I'm sitting in my living room; it's a lovely warm, sunny day and the house is quiet! It's so unusual, the past four and a half months have just been non-stop. I guess the arrival of your first bundle of joy (and exhaustion, depression and despair!) is like that.

He's sat outside in the back garden, wrapped up, and carefully positioned out of direct sunlight; the back door and sitting room window open so I will hear if he stirs. He's been sleeping an hour, and that's usually his absolute maximum (earlier today we only got half an hour), so I fully expect to have to abandon this draft at any moment. I don't really know what to do with myself, truth be told. I'm sure you're told to relax, enjoy, nap yourself if you need to, but I'm more on edge than when he's awake! I feel a bit like a coiled spring, ready to burst into action as soon as he needs me.

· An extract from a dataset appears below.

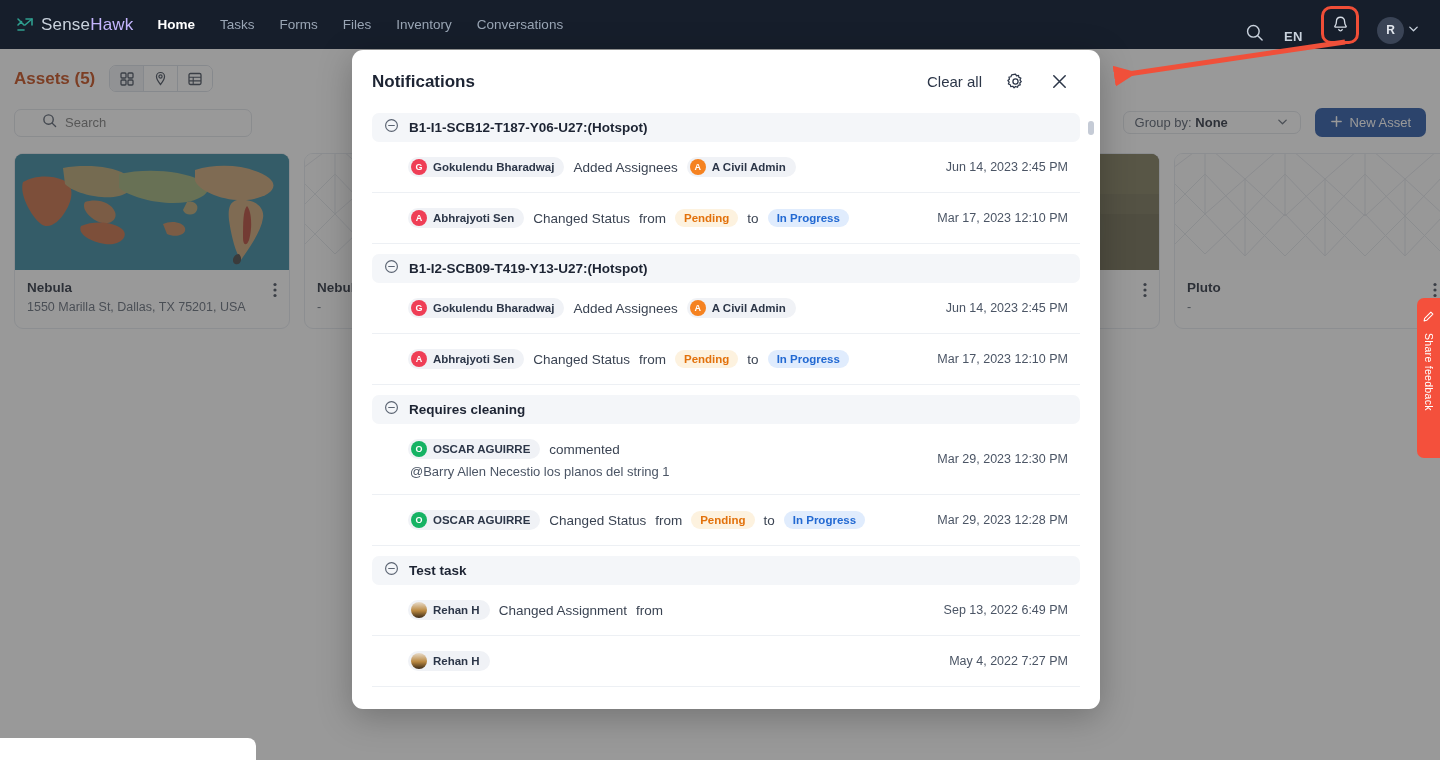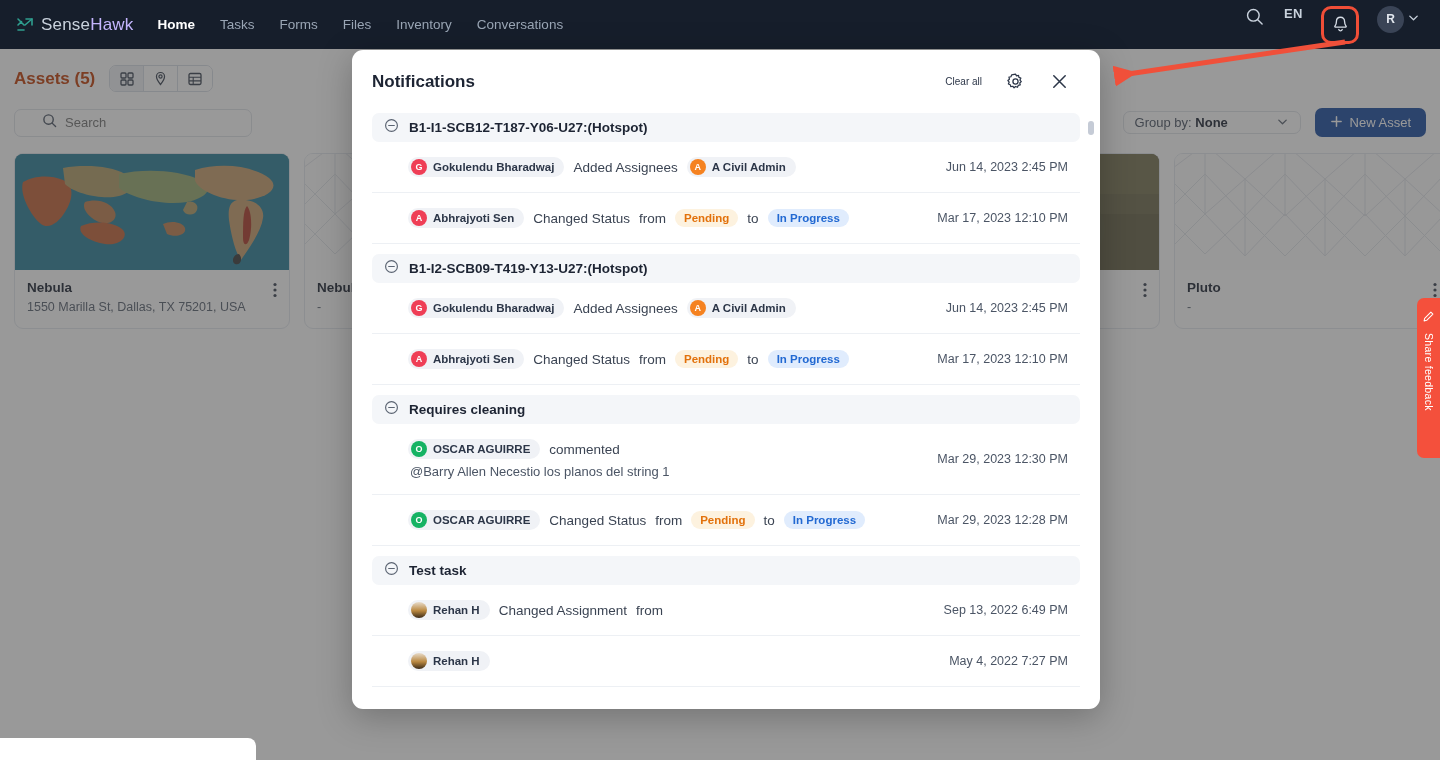"EN" .nav-right { align-items: flex-start -> flex-end }
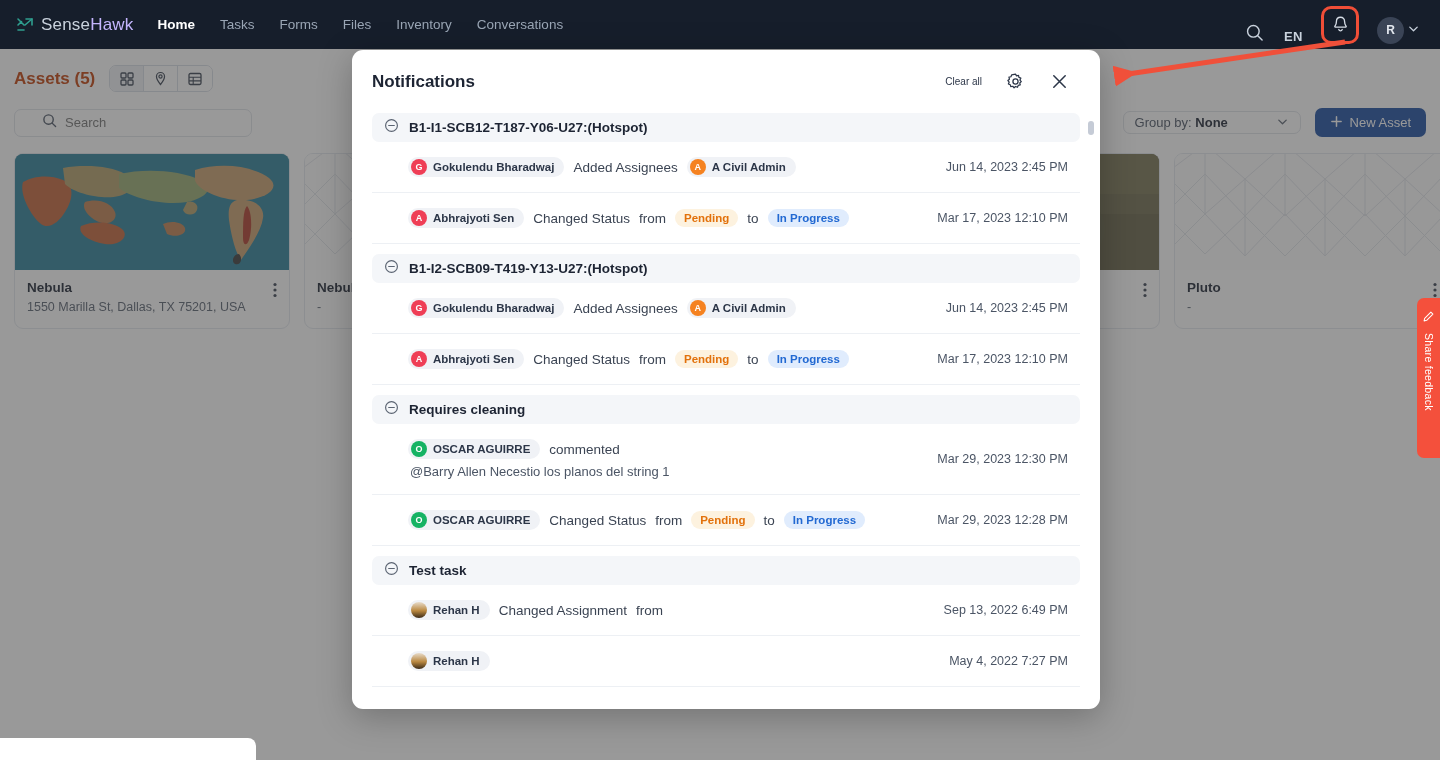"Clear all" .clear-all { font-size: 10px -> 15px }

I have started blogs before, and I have rarely kept them going very long. I know this one will be a challenge, given how little my baby is, and how much time he takes up; but writing is one of the ways that I figure out how I feel, what I want, and how to move forward. So I know it's important that I really make the effort to keep this one going. I also really want a record of this time in my life. An online diary, for me, for my family, and maybe for my baby Isaac to read when he gets a bit older. I want it to be honest, open and real. No doubt, there will be rants when I get frustrated with the world around me (my husband calls that the passionate Scot in me, and insists he loves that about me - even after hearing me express my very strong opinion on the same topic for a couple of weeks, until I get it out of my system!) - but I hope it will be more about me figuring out how I can live my life completely and fully. I know we only get one, and my baby boy will only be this size once, will only roll over onto his tummy for the first time once (today!!!), my husband and I will only get to enjoy this time together once - learning how to be a family and not just a couple. And we're both figuring out how to be the parents we want to be, the people we want to be, and how to encourage Isaac to grow and develop into whoever he wants to be!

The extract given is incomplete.